THE PROBLEM → Where does the word "cnameR" show up in the records? Copy every line that holds it.

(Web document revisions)

== == ==

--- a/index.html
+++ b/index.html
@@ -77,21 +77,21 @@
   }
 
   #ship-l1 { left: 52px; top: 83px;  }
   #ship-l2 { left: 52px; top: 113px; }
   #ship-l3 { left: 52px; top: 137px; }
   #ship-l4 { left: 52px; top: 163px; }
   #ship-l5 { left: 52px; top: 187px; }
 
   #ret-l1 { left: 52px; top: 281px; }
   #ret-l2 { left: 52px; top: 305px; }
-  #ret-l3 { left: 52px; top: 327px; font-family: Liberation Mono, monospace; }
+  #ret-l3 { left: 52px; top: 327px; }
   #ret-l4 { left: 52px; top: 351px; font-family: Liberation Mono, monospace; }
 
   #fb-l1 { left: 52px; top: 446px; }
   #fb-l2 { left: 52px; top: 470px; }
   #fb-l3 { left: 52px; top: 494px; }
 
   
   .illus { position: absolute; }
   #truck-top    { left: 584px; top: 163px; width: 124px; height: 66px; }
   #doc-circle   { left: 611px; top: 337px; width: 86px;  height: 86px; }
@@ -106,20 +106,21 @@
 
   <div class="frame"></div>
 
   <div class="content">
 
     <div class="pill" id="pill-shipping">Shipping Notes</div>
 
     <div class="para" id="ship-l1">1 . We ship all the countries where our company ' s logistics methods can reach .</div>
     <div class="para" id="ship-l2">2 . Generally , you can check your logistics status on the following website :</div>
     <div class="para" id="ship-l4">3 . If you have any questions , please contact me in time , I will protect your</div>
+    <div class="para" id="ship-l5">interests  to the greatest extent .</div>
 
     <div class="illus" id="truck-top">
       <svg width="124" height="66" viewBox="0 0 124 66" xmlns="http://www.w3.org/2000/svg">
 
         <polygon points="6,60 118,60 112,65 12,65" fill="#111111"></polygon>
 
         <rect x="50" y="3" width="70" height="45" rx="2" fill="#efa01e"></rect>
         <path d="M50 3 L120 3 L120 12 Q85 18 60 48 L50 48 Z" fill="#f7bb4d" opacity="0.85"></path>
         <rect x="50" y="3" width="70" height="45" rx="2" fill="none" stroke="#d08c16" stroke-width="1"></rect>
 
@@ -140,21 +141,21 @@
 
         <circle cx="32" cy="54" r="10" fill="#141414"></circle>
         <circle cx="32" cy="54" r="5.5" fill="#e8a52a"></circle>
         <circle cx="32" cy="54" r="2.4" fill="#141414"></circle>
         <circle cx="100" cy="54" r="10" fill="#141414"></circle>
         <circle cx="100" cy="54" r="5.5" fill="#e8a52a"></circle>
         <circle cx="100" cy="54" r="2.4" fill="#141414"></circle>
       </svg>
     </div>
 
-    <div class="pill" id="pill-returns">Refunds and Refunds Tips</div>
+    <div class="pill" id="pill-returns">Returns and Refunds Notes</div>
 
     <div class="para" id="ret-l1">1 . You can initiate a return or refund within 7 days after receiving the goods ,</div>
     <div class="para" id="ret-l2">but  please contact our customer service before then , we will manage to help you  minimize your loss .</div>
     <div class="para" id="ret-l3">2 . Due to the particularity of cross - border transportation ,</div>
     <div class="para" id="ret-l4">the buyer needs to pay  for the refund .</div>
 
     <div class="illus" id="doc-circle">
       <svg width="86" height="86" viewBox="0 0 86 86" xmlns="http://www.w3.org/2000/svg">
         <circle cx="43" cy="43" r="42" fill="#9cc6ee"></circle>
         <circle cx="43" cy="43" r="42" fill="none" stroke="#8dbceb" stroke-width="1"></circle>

== == ==

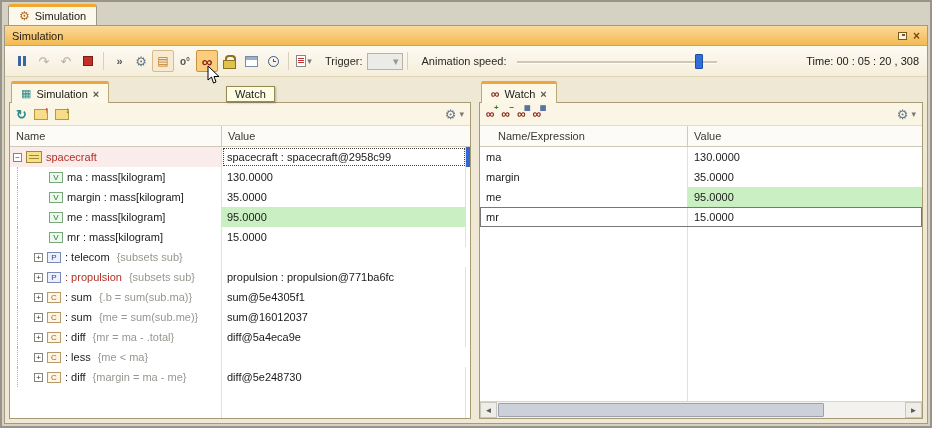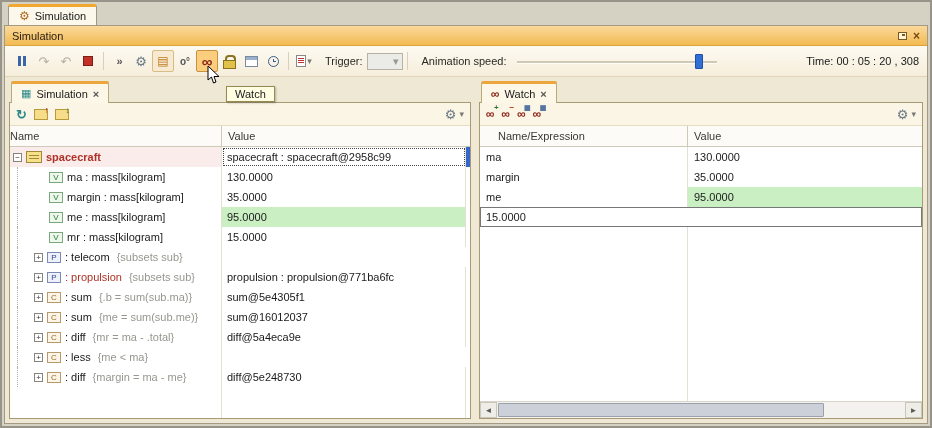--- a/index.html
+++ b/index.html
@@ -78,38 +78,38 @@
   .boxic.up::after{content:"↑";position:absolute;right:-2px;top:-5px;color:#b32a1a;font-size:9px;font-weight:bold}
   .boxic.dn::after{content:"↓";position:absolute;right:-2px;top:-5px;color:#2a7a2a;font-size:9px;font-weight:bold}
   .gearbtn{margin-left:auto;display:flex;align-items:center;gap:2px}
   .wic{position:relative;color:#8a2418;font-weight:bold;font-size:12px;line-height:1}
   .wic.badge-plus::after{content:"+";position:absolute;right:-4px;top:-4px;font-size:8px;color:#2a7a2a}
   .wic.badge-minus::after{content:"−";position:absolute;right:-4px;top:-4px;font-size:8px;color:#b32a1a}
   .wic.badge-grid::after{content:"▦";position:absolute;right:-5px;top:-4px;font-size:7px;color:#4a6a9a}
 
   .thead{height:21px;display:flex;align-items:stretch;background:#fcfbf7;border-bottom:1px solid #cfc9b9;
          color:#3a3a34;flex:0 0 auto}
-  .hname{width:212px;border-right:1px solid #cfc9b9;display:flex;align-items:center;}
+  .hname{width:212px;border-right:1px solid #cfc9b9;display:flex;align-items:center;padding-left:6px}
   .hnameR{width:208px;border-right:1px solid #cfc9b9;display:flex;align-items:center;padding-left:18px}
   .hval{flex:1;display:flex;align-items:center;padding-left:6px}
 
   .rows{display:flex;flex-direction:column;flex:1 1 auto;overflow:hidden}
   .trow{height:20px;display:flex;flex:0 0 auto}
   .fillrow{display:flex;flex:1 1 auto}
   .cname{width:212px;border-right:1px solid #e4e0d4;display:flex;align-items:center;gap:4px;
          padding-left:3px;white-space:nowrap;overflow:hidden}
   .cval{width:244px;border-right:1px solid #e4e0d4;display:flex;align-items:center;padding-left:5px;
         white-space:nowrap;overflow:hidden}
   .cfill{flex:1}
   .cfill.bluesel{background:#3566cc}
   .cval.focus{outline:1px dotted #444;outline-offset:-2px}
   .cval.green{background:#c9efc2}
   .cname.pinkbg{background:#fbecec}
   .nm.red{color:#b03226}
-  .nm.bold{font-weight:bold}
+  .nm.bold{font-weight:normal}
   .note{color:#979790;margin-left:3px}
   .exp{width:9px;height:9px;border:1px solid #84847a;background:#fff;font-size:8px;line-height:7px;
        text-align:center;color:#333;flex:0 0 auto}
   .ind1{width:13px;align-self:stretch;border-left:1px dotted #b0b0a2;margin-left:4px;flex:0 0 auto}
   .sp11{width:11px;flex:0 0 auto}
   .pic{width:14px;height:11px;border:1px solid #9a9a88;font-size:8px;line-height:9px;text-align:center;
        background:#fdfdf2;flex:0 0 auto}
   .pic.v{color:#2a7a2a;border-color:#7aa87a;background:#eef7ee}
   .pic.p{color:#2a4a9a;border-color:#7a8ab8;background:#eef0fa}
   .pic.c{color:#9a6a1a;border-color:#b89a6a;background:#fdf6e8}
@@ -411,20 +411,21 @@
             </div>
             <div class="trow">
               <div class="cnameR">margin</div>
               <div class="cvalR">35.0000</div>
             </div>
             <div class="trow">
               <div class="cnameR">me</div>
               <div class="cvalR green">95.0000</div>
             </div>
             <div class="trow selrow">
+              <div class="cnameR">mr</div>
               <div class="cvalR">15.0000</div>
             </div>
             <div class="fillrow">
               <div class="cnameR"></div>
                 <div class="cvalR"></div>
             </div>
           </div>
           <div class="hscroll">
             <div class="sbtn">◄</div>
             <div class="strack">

== == ==

RESPONSE TO THE EXERCISE →
               <div class="cnameR">margin</div>
               <div class="cnameR">me</div>
+              <div class="cnameR">mr</div>
               <div class="cnameR"></div>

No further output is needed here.